Allison, 42, is half of Rayskin Hollow Longboards, makers of custom, handmade surfboards promoted as "the Bentley of the sea." Charles Barrett, 40, is the other half. A graphic and industrial designer who usually makes Web sites and T-shirts, Barrett creates the intricate designs that decorate the exterior of the boards, giving them a distinctive look and a distinctive price tag - in the $13,000 to $15,000 range. Although Barrett and Allison aren't serious surfers, their customers are. Or, in the case of the guy in California who ordered two boards to be installed in his oceanfront house, seriously wealthy.

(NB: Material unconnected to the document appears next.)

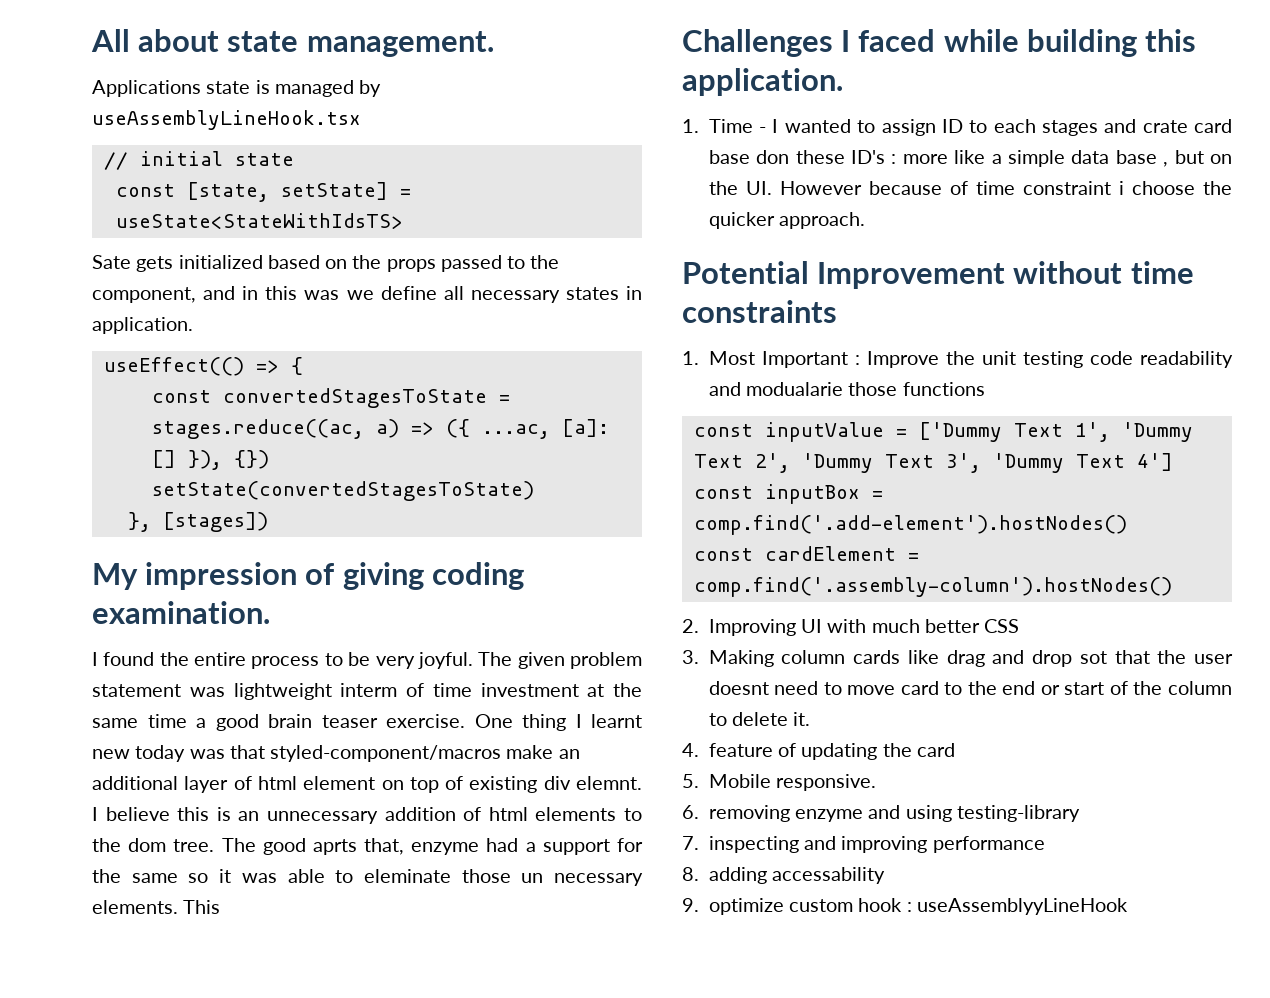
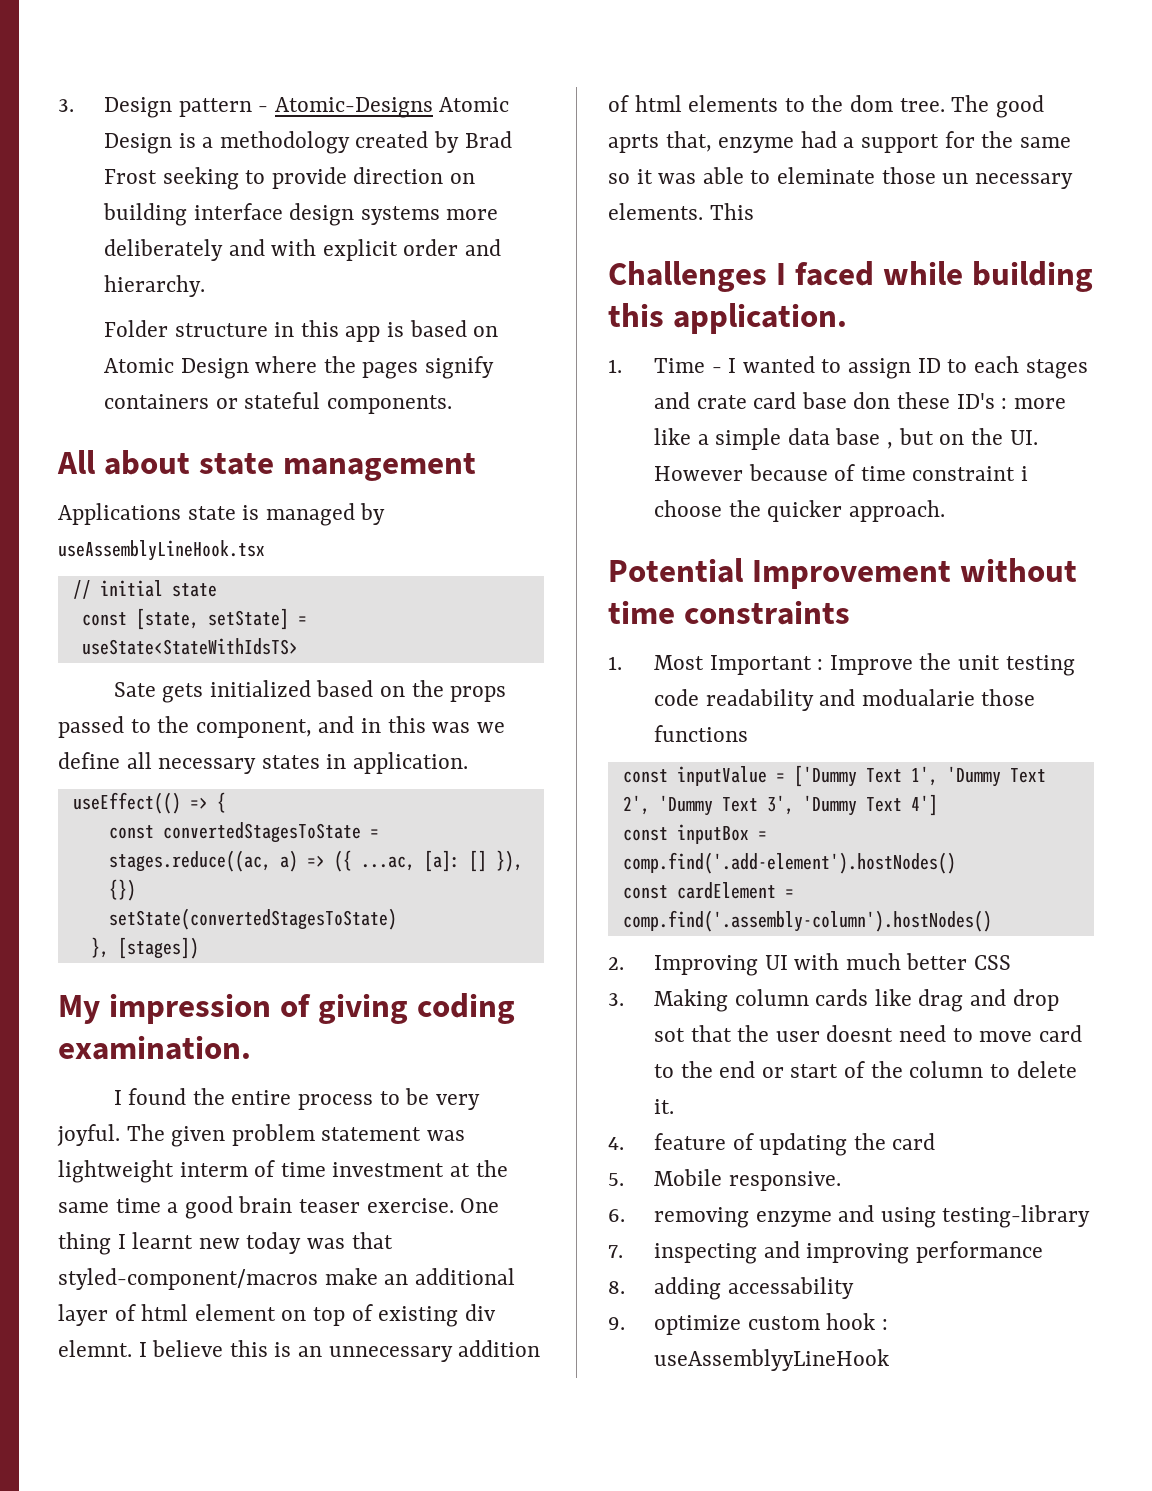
(91, 40) none -> [58,97,510,118] [103,131,512,154] [103,167,476,190] [102,203,499,226] [103,239,502,261] [103,275,205,297] [103,320,499,342] [103,356,495,379] [103,392,452,414] 3. Design pattern - Atomic-Designs Atomic Design is a methodology created by Brad Frost seeking to provide direction on building interface design systems more deliberately and with explicit order and hierarchy. // Folder structure in this app is based on Atomic Design where the pages signify containers or stateful components. //
[306,31,494,57] management. -> [282,452,476,481] management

"Every one of them does touch the water. They get surfed before they ever get shipped," Barrett said, lest anyone think Rayskin is just about making luxury toys or objets d'art. They have sold five boards - the first in July 2007 - since finishing the original prototype in September, and now have several in production, including a new design that features an octopus with eyes made of inlaid mother-of-pearl, its tentacles wrapping around the board in elegant curlicues.

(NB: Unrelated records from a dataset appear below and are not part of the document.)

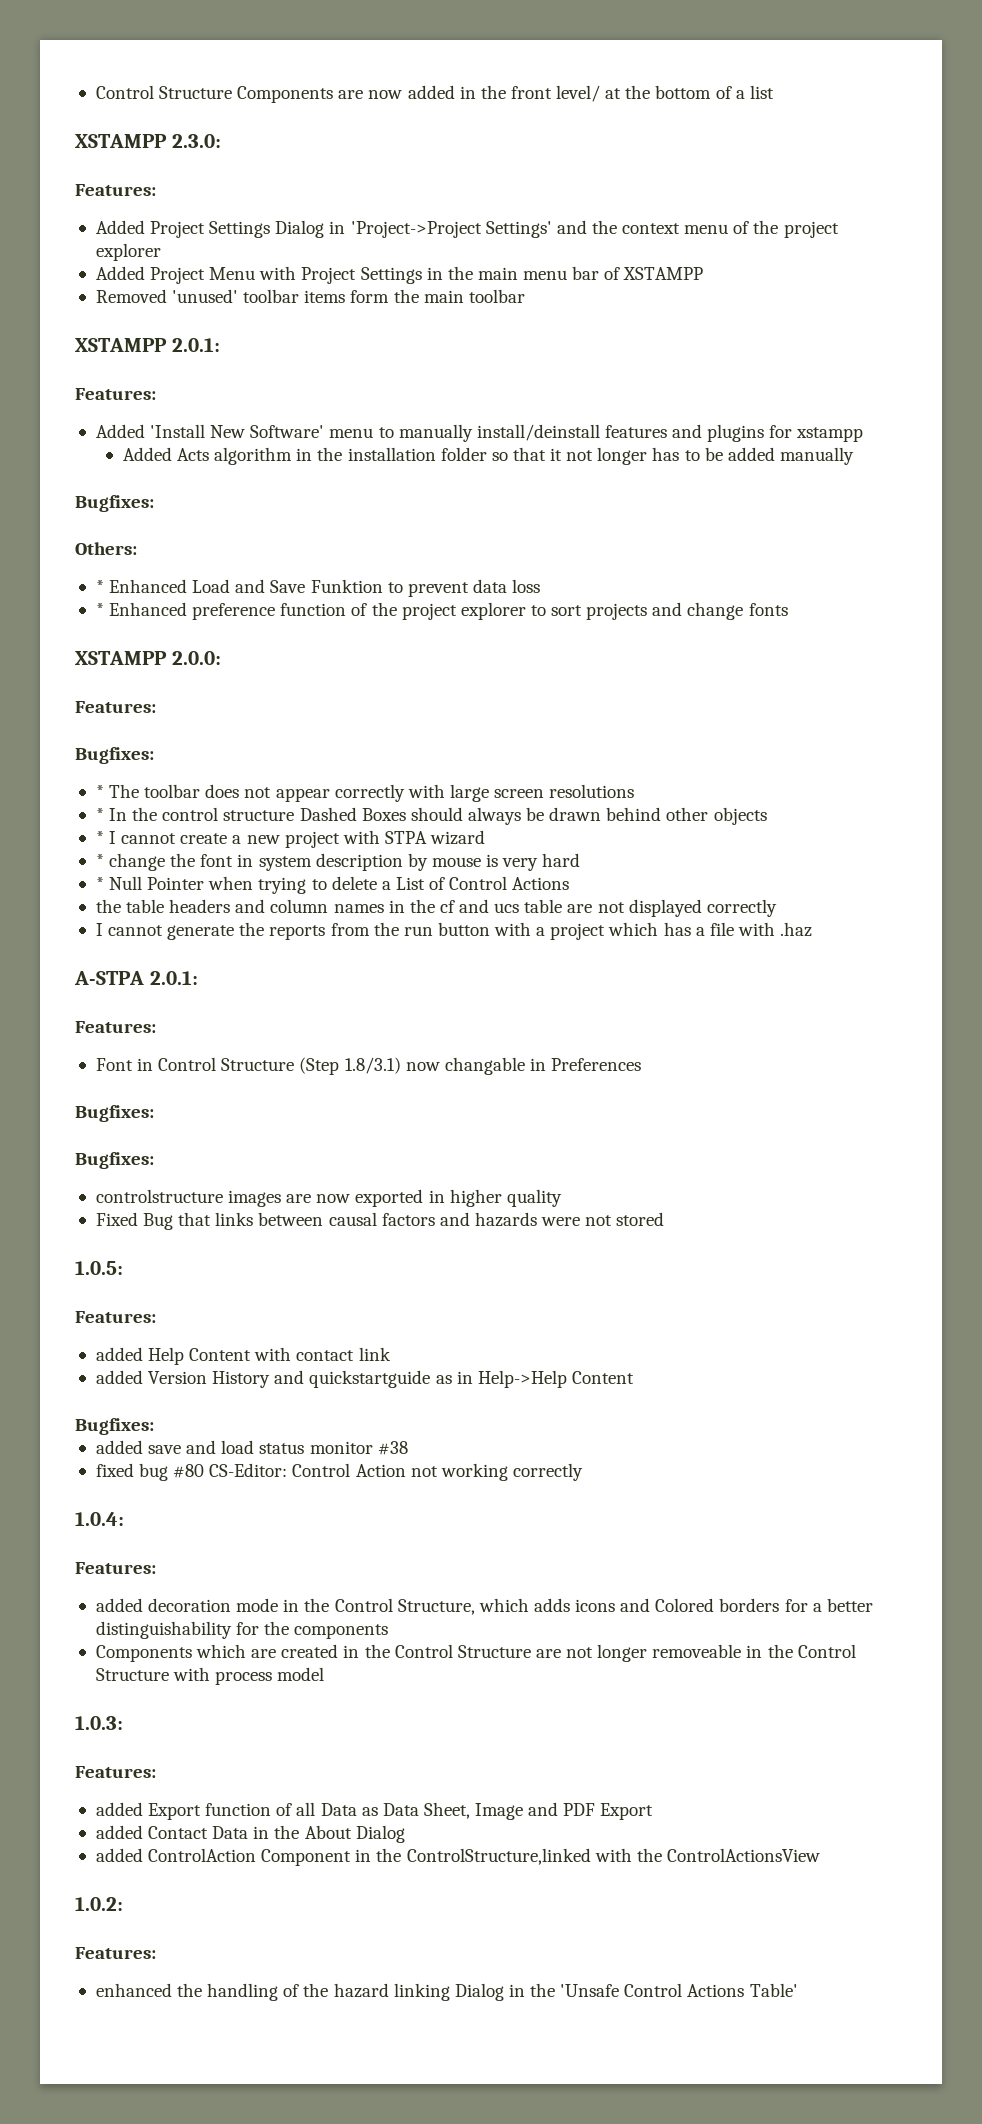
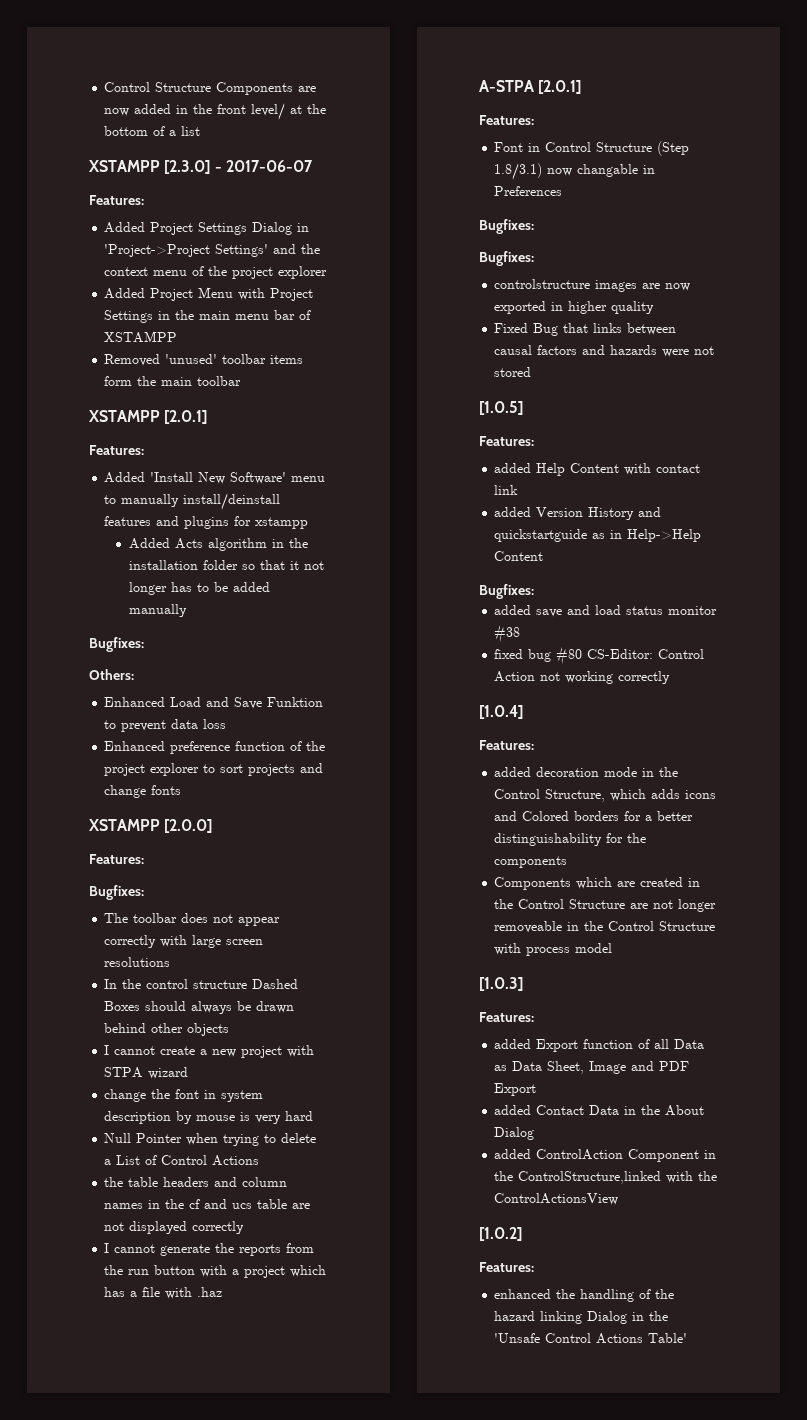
[171,134,221,148] 2.3.0: -> [164,160,313,174] [2.3.0] - 2017-06-07
[171,338,220,352] 2.0.1: -> [164,410,208,424] [2.0.1]
[95,580,104,593] * -> (134, 674) none
[95,603,104,616] * -> (227, 724) none
[171,651,221,665] 2.0.0: -> [164,819,213,833] [2.0.0]
[95,785,104,798] * -> (144, 892) none
[95,808,104,821] * -> (171, 962) none
[95,831,104,844] * -> (230, 1029) none
[95,854,104,867] * -> (189, 1073) none
[95,877,104,890] * -> (314, 1116) none
[149,971,198,985] 2.0.1: -> [538,80,582,94] [2.0.1]
[75,1261,123,1275] 1.0.5: -> [479,401,523,415] [1.0.5]
[75,1512,124,1526] 1.0.4: -> [479,705,523,719] [1.0.4]
[75,1716,123,1730] 1.0.3: -> [479,977,523,991] [1.0.3]
[75,1897,123,1911] 1.0.2: -> [479,1227,522,1241] [1.0.2]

Rayskin began, as a lot of businesses do, with one of those tell-me-if-I'm-crazy kind of moments, in 2006, after Allison read an article in the New York Times about the abrupt closure of Clark Foam, which had been the world's largest supplier of the polyurethane blanks used to make most conventional surfboards. The company, which at one time manufactured 90 percent of the blanks used to make surfboards in the U.S., cited harassment by the state of California and the Environmental Protection Agency. Dec. 2, 2005, the day the plant closed, became known as "Blank Monday," and the surfing world was left searching for new methods of making boards.

The closure narrowed the choices among foam-board shapers but also created opportunities for new - or in this case, old - methods of board construction. Some shapers are returning to the classic dimensions of a longboard but are working in synthetics, while others are working in balsa and bamboo, and, like Allison, looking for the "greenest" options.

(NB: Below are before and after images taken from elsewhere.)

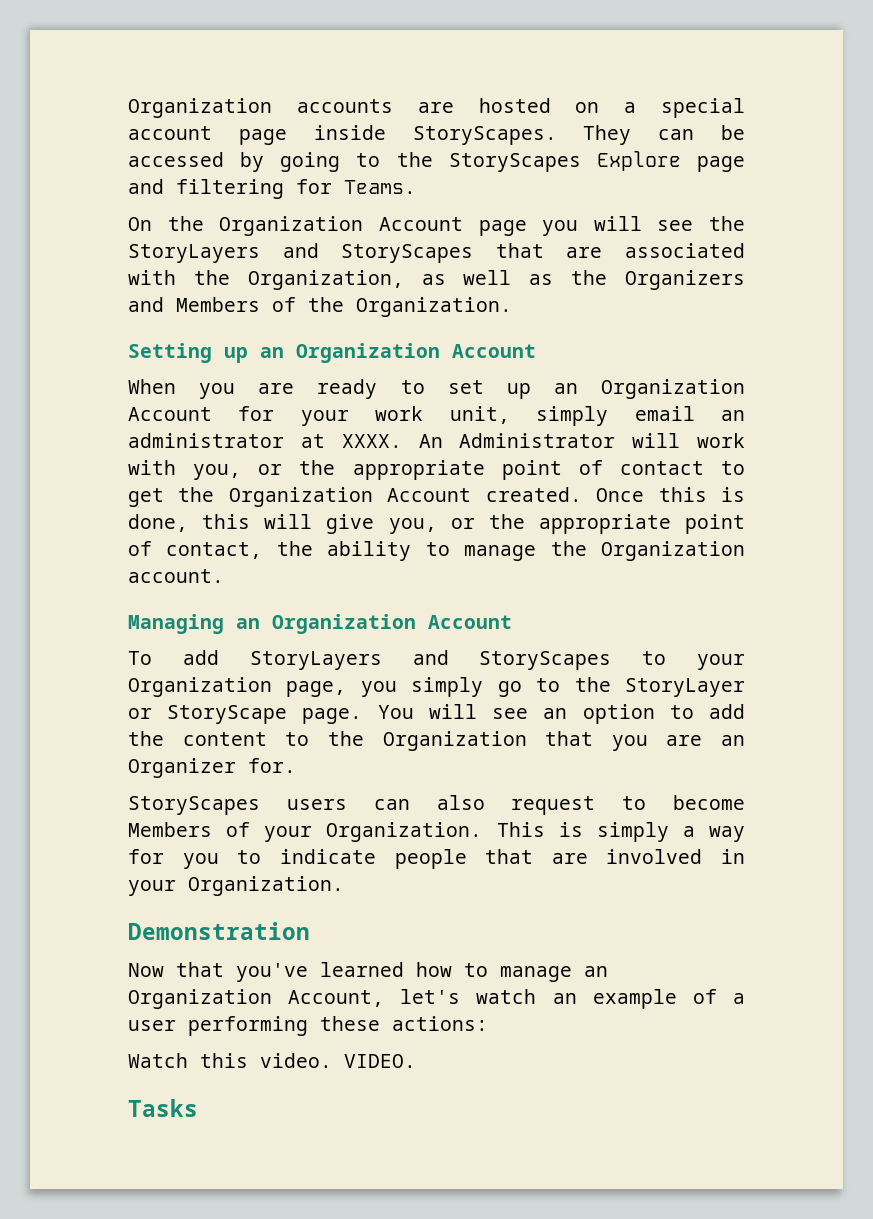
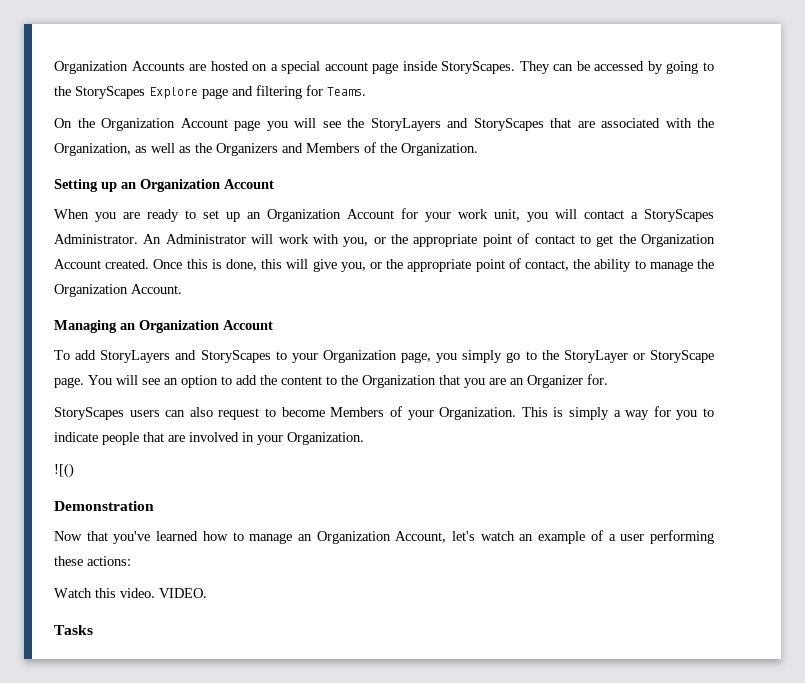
[128,98,393,118] Organization accounts -> [54,61,185,74] Organization Accounts
[536,406,746,426] [128,433,402,448] simply email an administrator at XXXX. -> [527,209,714,222] [54,234,138,244] you will contact a StoryScapes Administrator.
[128,569,224,583] account. -> [131,284,182,294] Account.
(344, 886) none -> [54,463,74,478] // ![()

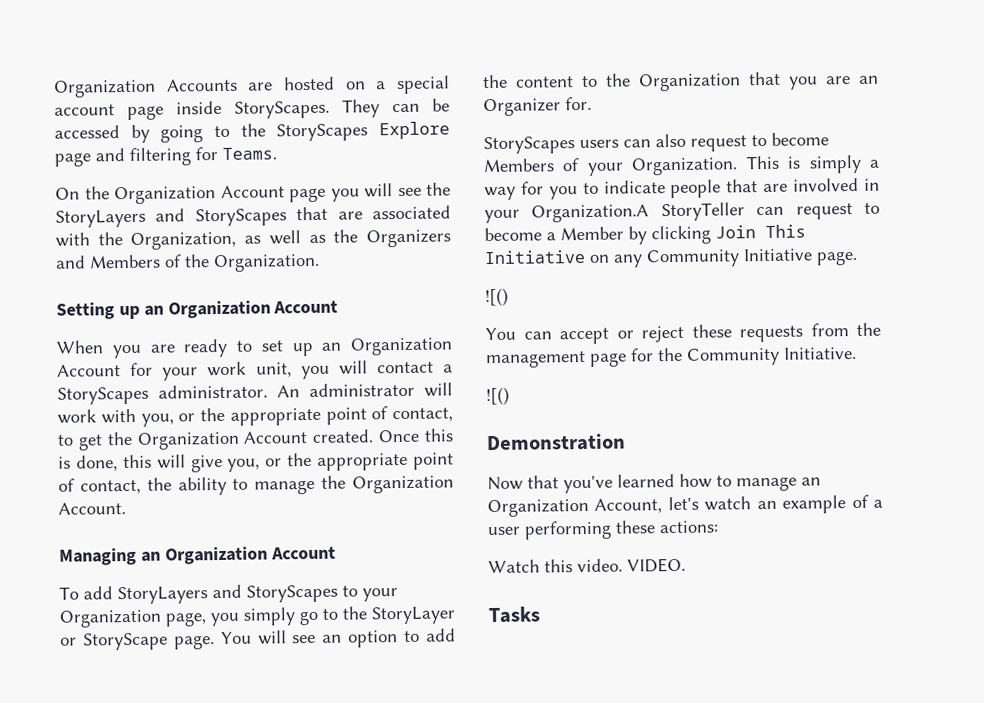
[54,234,246,244] Administrator. An Administrator -> [158,382,415,399] administrator. An administrator
[534,235,575,244] contact -> [392,407,453,423] contact,
[287,432,364,445] Organization. -> [531,202,880,223] [484,224,806,245] [484,248,858,268] [485,287,509,307] [485,322,881,345] [486,346,857,369] Organization.A StoryTeller can request to become a Member by clicking Join This Initiative on any Community Initiative page. // ![() // You can accept or reject these requests from the management page for the Community Initiative.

"I got this cryptic e-mail from Ric that just said, 'I have this idea for a surfboard,' " Barrett said. The end product of that conversation was a little more than nine feet long and weighed nearly 40 pounds, made of the same kind of spruce as a Gibson acoustic guitar. Inside, planks of spruce, laser-cut into a honeycomb pattern, made up the board's skeleton.

"I knew a lot about wood, I knew a lot about design, I just didn't really know much about surfboards," Allison said.

While on a recent trip to California, Allison called on a friend of a friend and finagled himself an invitation to the studio of Terry Martin, a legend who has hand-shaped thousands of boards working for Hobie. Martin convened a group of longtime surfers and board shapers, including 70-year-old Mickey Munoz (dubbed "Quasimodo" for his distinctive hunched-over stance), at his place in Capistrano Beach. Allison arrived with two boards - the original prototype and the octopus - and an open mind.

The older guys had plenty to share and recommended sharpening the point of the board's nose a bit. "The original one looked more like a paddle board; this would make more of a surfboard shape," Martin said. With input from test-riders and with the counsel of the old-school guys in California, Rayskin's new prototype is nearly 10 pounds lighter and has a more pronounced nose point.

Martin, now 70, made his first board in 1953 because he was a skinny teenager unable to carry the 100-pound-plus boards the older guys had. "The thinking was, if you weren't man enough to carry your board down to the beach, then you shouldn't be surfing," Martin said.

While some board shapers in California are making wooden longboards, the wood is usually balsa and the interior more crudely designed, Martin said.

For Allison, whose custom furniture pieces live in private homes, his work with Rayskin has been a gratifying way to share his art and his talent. "You can make a chair, and maybe over the course of a year, a few people will sit in it, but this is something you can really use. Everybody can use it; it's out there in public," he said.

Munoz, surfing sage that he is, put it this way: "Surfboards are made to ride - riding is an art."